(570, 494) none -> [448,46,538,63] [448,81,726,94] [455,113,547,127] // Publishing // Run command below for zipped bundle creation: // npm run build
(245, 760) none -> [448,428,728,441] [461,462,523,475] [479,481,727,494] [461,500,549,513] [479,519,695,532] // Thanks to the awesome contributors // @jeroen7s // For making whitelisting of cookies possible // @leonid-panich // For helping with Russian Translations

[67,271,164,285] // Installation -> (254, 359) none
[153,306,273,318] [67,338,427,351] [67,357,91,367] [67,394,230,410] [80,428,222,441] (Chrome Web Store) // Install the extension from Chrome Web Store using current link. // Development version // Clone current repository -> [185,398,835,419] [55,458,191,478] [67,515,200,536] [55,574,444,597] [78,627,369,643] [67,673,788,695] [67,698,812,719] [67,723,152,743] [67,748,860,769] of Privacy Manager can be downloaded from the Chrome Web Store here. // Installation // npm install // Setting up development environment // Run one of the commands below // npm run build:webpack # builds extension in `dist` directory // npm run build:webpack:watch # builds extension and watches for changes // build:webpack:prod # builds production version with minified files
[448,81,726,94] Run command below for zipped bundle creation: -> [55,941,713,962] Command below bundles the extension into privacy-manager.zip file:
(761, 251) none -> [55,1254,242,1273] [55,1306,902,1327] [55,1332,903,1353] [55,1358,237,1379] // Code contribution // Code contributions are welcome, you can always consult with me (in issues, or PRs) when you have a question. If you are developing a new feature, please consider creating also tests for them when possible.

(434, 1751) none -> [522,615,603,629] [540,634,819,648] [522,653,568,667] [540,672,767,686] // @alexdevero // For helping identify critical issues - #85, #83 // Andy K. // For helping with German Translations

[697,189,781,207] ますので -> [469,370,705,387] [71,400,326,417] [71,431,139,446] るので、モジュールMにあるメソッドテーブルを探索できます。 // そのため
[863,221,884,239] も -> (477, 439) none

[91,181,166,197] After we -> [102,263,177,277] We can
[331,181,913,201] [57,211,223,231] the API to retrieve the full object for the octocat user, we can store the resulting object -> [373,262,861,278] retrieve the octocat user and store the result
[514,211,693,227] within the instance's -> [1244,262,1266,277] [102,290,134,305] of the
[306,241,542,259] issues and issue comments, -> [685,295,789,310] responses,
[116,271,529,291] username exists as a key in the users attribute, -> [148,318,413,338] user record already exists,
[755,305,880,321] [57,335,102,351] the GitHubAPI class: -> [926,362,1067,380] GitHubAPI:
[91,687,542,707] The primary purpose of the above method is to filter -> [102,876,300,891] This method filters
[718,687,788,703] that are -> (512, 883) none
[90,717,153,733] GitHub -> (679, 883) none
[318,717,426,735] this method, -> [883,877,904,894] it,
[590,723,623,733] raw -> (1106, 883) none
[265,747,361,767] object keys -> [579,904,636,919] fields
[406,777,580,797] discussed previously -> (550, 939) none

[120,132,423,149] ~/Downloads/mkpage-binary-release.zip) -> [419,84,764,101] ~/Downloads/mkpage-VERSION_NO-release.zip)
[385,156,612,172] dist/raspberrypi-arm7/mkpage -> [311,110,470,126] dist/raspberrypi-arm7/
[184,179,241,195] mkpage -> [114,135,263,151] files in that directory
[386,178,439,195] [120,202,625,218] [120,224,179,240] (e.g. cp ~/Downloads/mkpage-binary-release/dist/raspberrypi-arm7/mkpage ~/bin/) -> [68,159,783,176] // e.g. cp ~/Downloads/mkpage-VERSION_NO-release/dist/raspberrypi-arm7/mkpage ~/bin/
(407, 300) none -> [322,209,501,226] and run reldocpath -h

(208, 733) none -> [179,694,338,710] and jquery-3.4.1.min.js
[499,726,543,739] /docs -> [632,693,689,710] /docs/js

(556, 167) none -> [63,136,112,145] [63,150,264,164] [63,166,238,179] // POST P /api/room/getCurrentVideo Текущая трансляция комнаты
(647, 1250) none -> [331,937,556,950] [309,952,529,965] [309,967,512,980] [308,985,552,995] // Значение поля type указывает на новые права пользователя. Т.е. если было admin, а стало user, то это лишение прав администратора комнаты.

● **WORK REQUIRED**: If a line contains the word "Installation", it counts; say how many such lines there are in the data above, and nothing else.

● **OUTPUT OF THE EXERCISE**: 2